Sunday, April 22, 2007

The Poet From the North

Movie: Hamsun (1996)
Setting: Norway, Germany, Austria; 1935-1952

Powerful bio-pic of Nobel Prize winning poet Knut Hamsun (1859-1952), his rocky relationship with his wife, and the consequences of his largely ignorant embrace of the Nazi cause. Max von Sydow is amazing as Hamsun, a stubborn cranky old man, a misguided patriot whose embrace of the Germans was rooted more in a historic resentment of British arrogance, then a support for National Socialist ideology (referring to Hitler: "I don't understand his anti-sematism."). Ghita Norby is equally excellent as Hamsun's wife Marie, who simultaneously resents her husband for not supporting her own writing, and costing her a career on the stage, while struggeling even after he disowned her to clear his name. These characters, no these people, are rich and deep, and imposable to sum up in any superficial manner. You never fully understand why Knut continued to support Hitler, even after it became clear to him in a personal interview with the man, that he had no intention of ever giving Norway back its true independence.

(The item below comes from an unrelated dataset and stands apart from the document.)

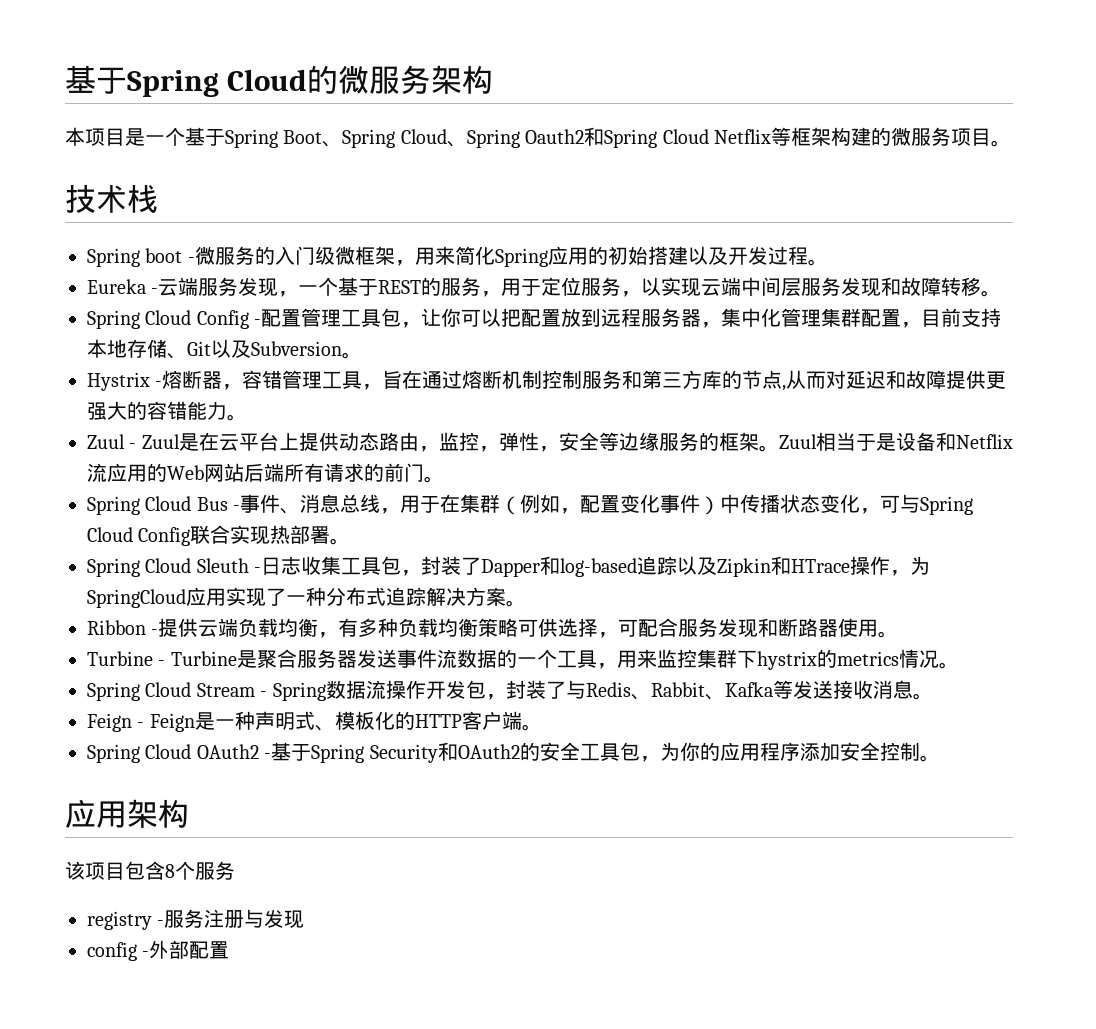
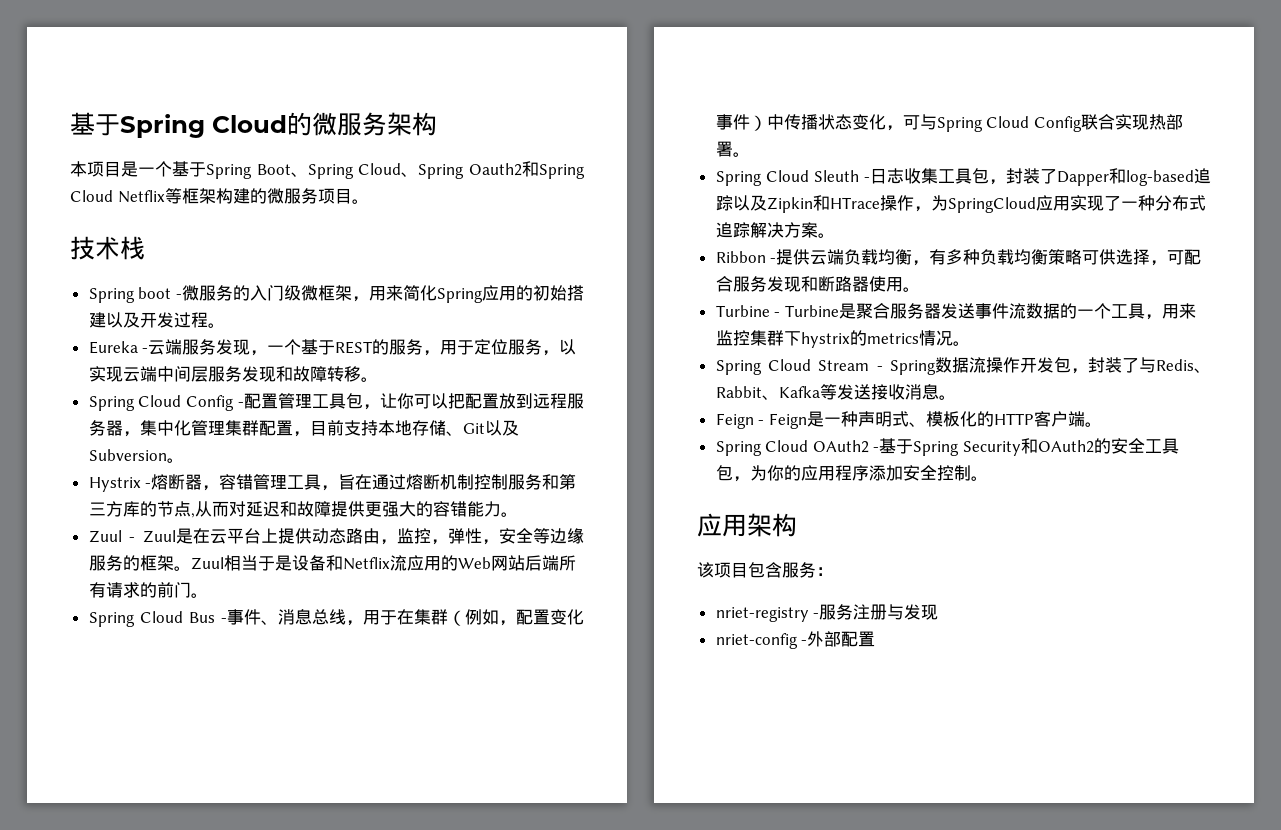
[165,861,235,880] [87,911,152,930] 8个服务 // registry -> [782,562,833,578] [715,607,809,622] 服务： // nriet-registry
[87,942,137,961] config -> [715,633,798,649] nriet-config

However you must admire his insistence that he pay for his mistakes there after, going so far as to hire a lawyer to sue for the right of trail. There was even an attempted to have him declared insane to save the nation the embarrassment of having a national hero stand trial for treason. In the end Hamsun had his trial, but being that he was in his late 80's was given only a hefty fine rather then prison time. Anyway this was a quite and effecting movie, and Leonard Maltin was correct in writing that it should be more widely known then it it.